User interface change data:

"""

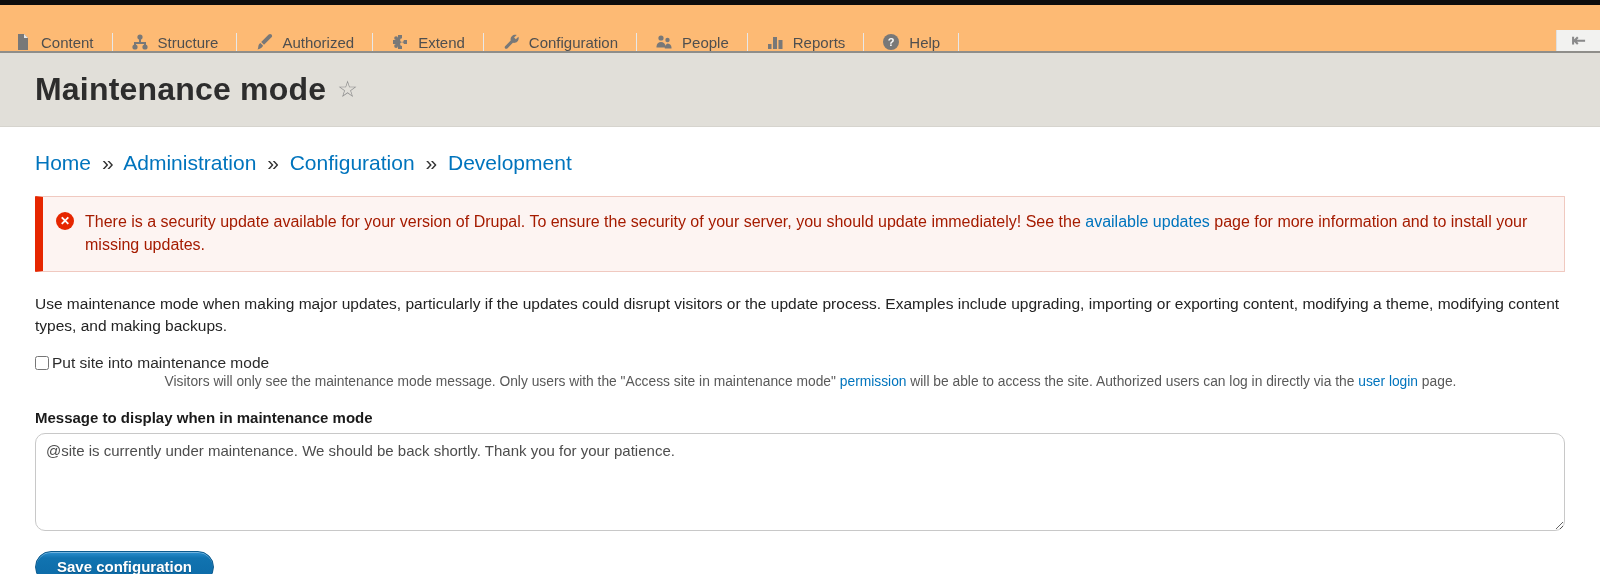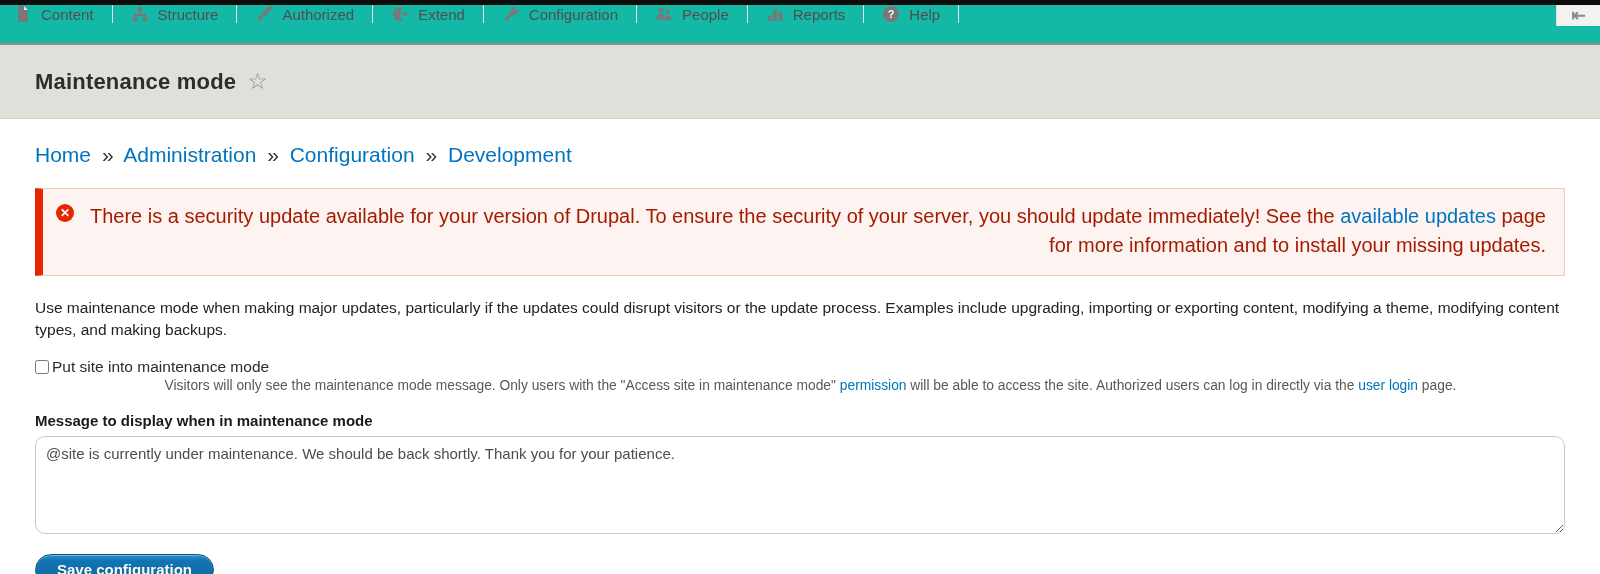--- a/index.html
+++ b/index.html
@@ -3,53 +3,53 @@
 <meta charset="utf-8">
 <style>
   * { margin:0; padding:0; box-sizing:border-box; }
   body { font-family:"Liberation Sans", sans-serif; background:#fff; }
   .screen { width:1600px; height:574px; background:#fff; position:relative; overflow:hidden; }
 
   
   .top-strip { height:5px; background:#0d0d0d; width:100%; }
 
   
-  .toolbar { display:flex; align-items:flex-start; height:40px; background:#14b8a6;
+  .toolbar { display:flex; align-items:flex-end; height:48px; background:#fdba74;
              border-bottom:2px solid #8f8e8a; }
   .toolbar-item { display:flex; align-items:center; gap:9px; padding:0 18px;
                   border-right:1px solid #e8e8e8; cursor:pointer; }
   .toolbar-item:first-child { padding-left:14px; }
   .toolbar-item .label { font-size:15px; color:#4f4f4f; }
   .tb-icon { width:18px; height:18px; display:inline-block; }
   .tb-icon svg { width:18px; height:18px; fill:#787878; }
   .toolbar-spacer { flex:1; }
   .toolbar-toggle { display:flex; align-items:center; justify-content:center; width:44px;
                     border-left:1px solid #e0e0e0; background:#f2f2f0; cursor:pointer; }
   .toolbar-toggle .glyph { color:#8a8a8a; font-size:17px; font-weight:bold; }
 
   
   .header-band { background:#e1dfd9; height:74px; display:flex; align-items:center;
                  padding:0 35px; border-bottom:1px solid #d6d4ce; }
-  .page-title { font-size:22px; font-weight:bold; color:#2d2d2d; letter-spacing:0.2px; }
+  .page-title { font-size:32px; font-weight:bold; color:#2d2d2d; letter-spacing:0.2px; }
   .shortcut-star { font-size:23px; color:#8f8f8f; margin-left:11px; cursor:pointer; line-height:1; }
 
   
   .content { padding:0 35px; }
   a.link { color:#0074bd; text-decoration:none; cursor:pointer; }
 
   .breadcrumb { margin-top:24px; font-size:21px; color:#333; }
   .breadcrumb .sep { margin:0 5px; color:#333; }
 
   .error-box { margin-top:21px; background:#fdf4f2; border:1px solid #f0c9c0;
                border-left:8px solid #e62600; padding:13px 18px 15px 13px;
                display:flex; gap:11px; border-radius:1px; }
   .error-icon { flex:0 0 auto; width:18px; height:18px; border-radius:50%; background:#e62600;
                 color:#fff; font-size:12px; font-weight:bold; display:flex; align-items:center;
                 justify-content:center; margin-top:2px; line-height:1; }
-  .error-text { font-size:20px; line-height:1.45; color:#a51b00;text-align:right; }
+  .error-text { font-size:16px; line-height:1.45; color:#a51b00; }
 
   .intro { margin-top:21px; font-size:15.5px; line-height:1.42; color:#232323; }
 
   .checkbox-row { margin-top:17px; display:flex; align-items:center; gap:3px; }
   .checkbox-row input { width:14px; height:14px; cursor:pointer; }
   .checkbox-row .cb-label { font-size:15.5px; color:#2b2b2b; cursor:pointer; }
   .cb-desc { margin-left:21px; font-size:13.8px; color:#595959; line-height:1.4;text-align:center; }
 
   .field-label { margin-top:17px; font-size:15px; font-weight:bold; color:#1a1a1a; }
   .message-textarea { margin-top:7px; width:100%; height:98px; border:1px solid #c8c8c8;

"""

Aim of the exercise — Could you copy every record above exactly, leaving out the pictures?

Response —
--- a/index.html
+++ b/index.html
@@ -3,53 +3,53 @@
 <meta charset="utf-8">
 <style>
   * { margin:0; padding:0; box-sizing:border-box; }
   body { font-family:"Liberation Sans", sans-serif; background:#fff; }
   .screen { width:1600px; height:574px; background:#fff; position:relative; overflow:hidden; }
 
   
   .top-strip { height:5px; background:#0d0d0d; width:100%; }
 
   
-  .toolbar { display:flex; align-items:flex-start; height:40px; background:#14b8a6;
+  .toolbar { display:flex; align-items:flex-end; height:48px; background:#fdba74;
              border-bottom:2px solid #8f8e8a; }
   .toolbar-item { display:flex; align-items:center; gap:9px; padding:0 18px;
                   border-right:1px solid #e8e8e8; cursor:pointer; }
   .toolbar-item:first-child { padding-left:14px; }
   .toolbar-item .label { font-size:15px; color:#4f4f4f; }
   .tb-icon { width:18px; height:18px; display:inline-block; }
   .tb-icon svg { width:18px; height:18px; fill:#787878; }
   .toolbar-spacer { flex:1; }
   .toolbar-toggle { display:flex; align-items:center; justify-content:center; width:44px;
                     border-left:1px solid #e0e0e0; background:#f2f2f0; cursor:pointer; }
   .toolbar-toggle .glyph { color:#8a8a8a; font-size:17px; font-weight:bold; }
 
   
   .header-band { background:#e1dfd9; height:74px; display:flex; align-items:center;
                  padding:0 35px; border-bottom:1px solid #d6d4ce; }
-  .page-title { font-size:22px; font-weight:bold; color:#2d2d2d; letter-spacing:0.2px; }
+  .page-title { font-size:32px; font-weight:bold; color:#2d2d2d; letter-spacing:0.2px; }
   .shortcut-star { font-size:23px; color:#8f8f8f; margin-left:11px; cursor:pointer; line-height:1; }
 
   
   .content { padding:0 35px; }
   a.link { color:#0074bd; text-decoration:none; cursor:pointer; }
 
   .breadcrumb { margin-top:24px; font-size:21px; color:#333; }
   .breadcrumb .sep { margin:0 5px; color:#333; }
 
   .error-box { margin-top:21px; background:#fdf4f2; border:1px solid #f0c9c0;
                border-left:8px solid #e62600; padding:13px 18px 15px 13px;
                display:flex; gap:11px; border-radius:1px; }
   .error-icon { flex:0 0 auto; width:18px; height:18px; border-radius:50%; background:#e62600;
                 color:#fff; font-size:12px; font-weight:bold; display:flex; align-items:center;
                 justify-content:center; margin-top:2px; line-height:1; }
-  .error-text { font-size:20px; line-height:1.45; color:#a51b00;text-align:right; }
+  .error-text { font-size:16px; line-height:1.45; color:#a51b00; }
 
   .intro { margin-top:21px; font-size:15.5px; line-height:1.42; color:#232323; }
 
   .checkbox-row { margin-top:17px; display:flex; align-items:center; gap:3px; }
   .checkbox-row input { width:14px; height:14px; cursor:pointer; }
   .checkbox-row .cb-label { font-size:15.5px; color:#2b2b2b; cursor:pointer; }
   .cb-desc { margin-left:21px; font-size:13.8px; color:#595959; line-height:1.4;text-align:center; }
 
   .field-label { margin-top:17px; font-size:15px; font-weight:bold; color:#1a1a1a; }
   .message-textarea { margin-top:7px; width:100%; height:98px; border:1px solid #c8c8c8;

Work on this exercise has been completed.